The central fallacy in using the substantial heritability of within-group IQ (among whites, for example) as an explanation for average differences between groups (whites vs. blacks, for example) is now well known and acknowledged by all, including Herrnstein and Murray, but deserves a restatem
ent by example. Take a trait far more heritable than anyone has ever claimed for IQ, but politically uncontroversial—body height. Suppose that I measure adult male height in a poor Indian village beset with pervasive nutritional deprivation. Suppose the average height of adult males is 5 feet 6 inches, well below the current American mean of about 5 feet 9 inches. Heritability within the village will be high—meaning that tall fathers (they may average 5 feet 8 inches) tend to have tall sons, while short fathers (5 feet 4 inches on average) tend to have short sons. But high heritability within the village does not mean that better nutrition might not raise average height to 5 feet 10 inches (above the American mean) in a few generations. Similarly the well-documented 15-point average difference in IQ between blacks and whites in America, with substantial heritability of IQ in family lines within each group, permits no conclusion that truly equal opportunity might not raise the black average to equal or surpass the white mean.
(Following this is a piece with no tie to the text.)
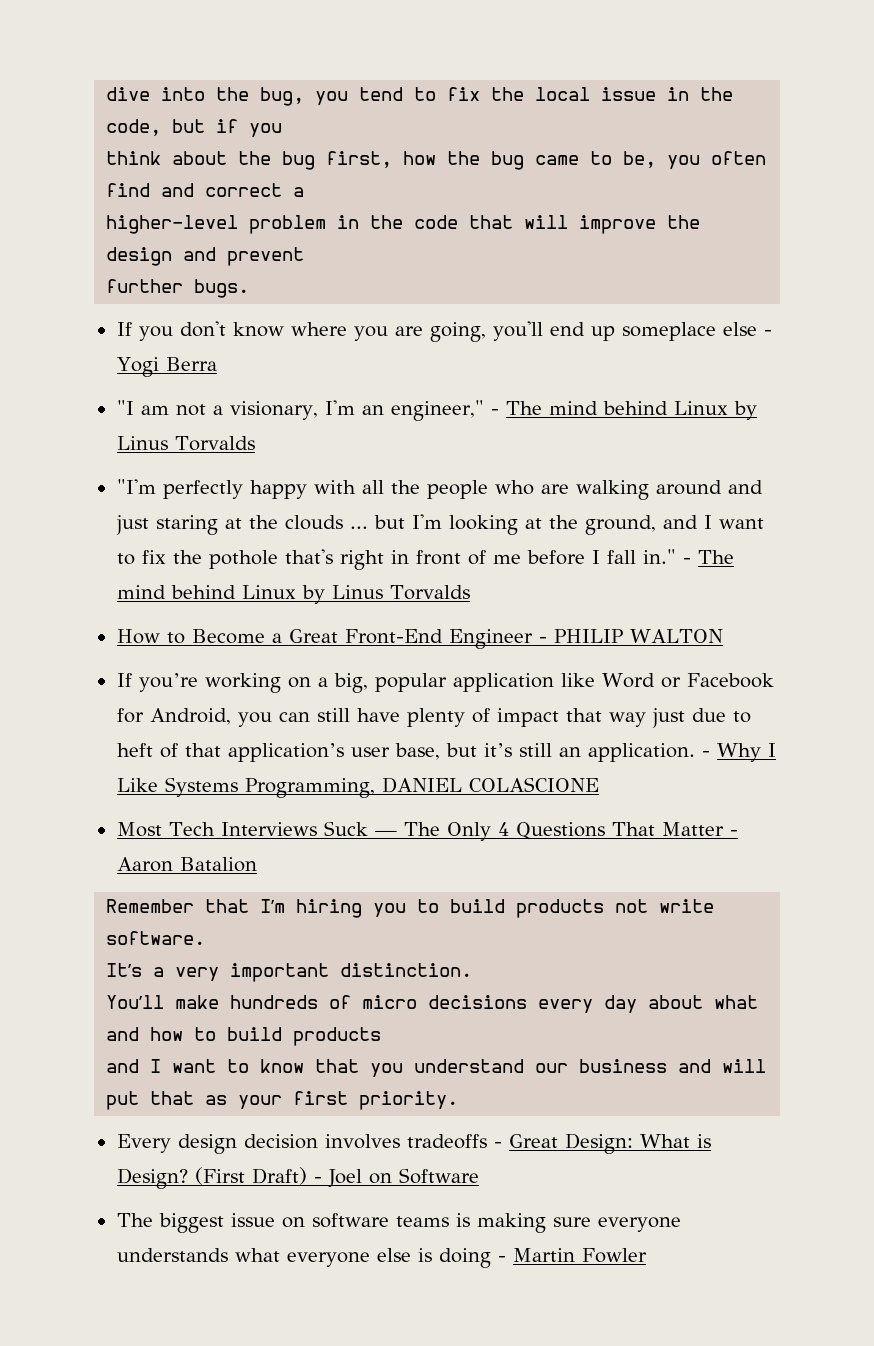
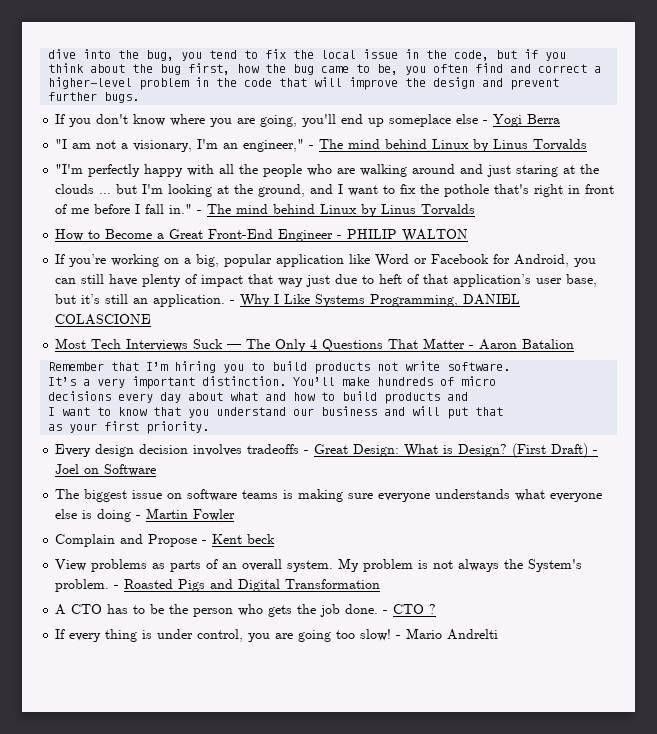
(473, 970) // -> (287, 381) none
(418, 1002) none -> (497, 381) //
[106,1059,140,1073] // and -> [447,392,469,401] and //
(195, 1098) none -> (504, 411) //
(647, 1255) none -> [55,534,276,547] [55,558,583,572] [55,579,381,592] [55,604,437,617] [55,628,499,642] // Complain and Propose - Kent beck // View problems as parts of an overall system. My problem is not always the System's problem. - Roasted Pigs and Digital Transformation // A CTO has to be the person who gets the job done. - CTO ? // If every thing is under control, you are going too slow! - Mario Andrelti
Since Herrnstein and Murray know and acknowledge this critique, they must construct an admittedly circumstantial case for attributing most of the black-white mean difference to irrevocable genetics—while properly stressing that the average difference doesn’t help at all in judging any particular person because so many individual blacks score above the white mean in IQ. Quite apart from the rhetorical dubriety of this old ploy in a shopworn genre—“some-of-my-best-friends-are-group-x”—Herrnstein and Murray violate fairness by converting a complex case that can only yield agnosticism into a biased brief for permanent and heritable difference. They impose this spin by turning every straw on their side into an oak, while mentioning but downplaying the strong circumstantial case for substantial malleability and little average genetic difference (impressive IQ gains for poor black children adopted into affluent and intellectual homes; average IQ increases in some nations since World War II equal to the entire 15-point difference now separating blacks and whites in America; failure to find any cognitive differences between two cohorts of children born out of wedlock to German women, and raised in Germany as Germans, but fathered by black and white American soldiers).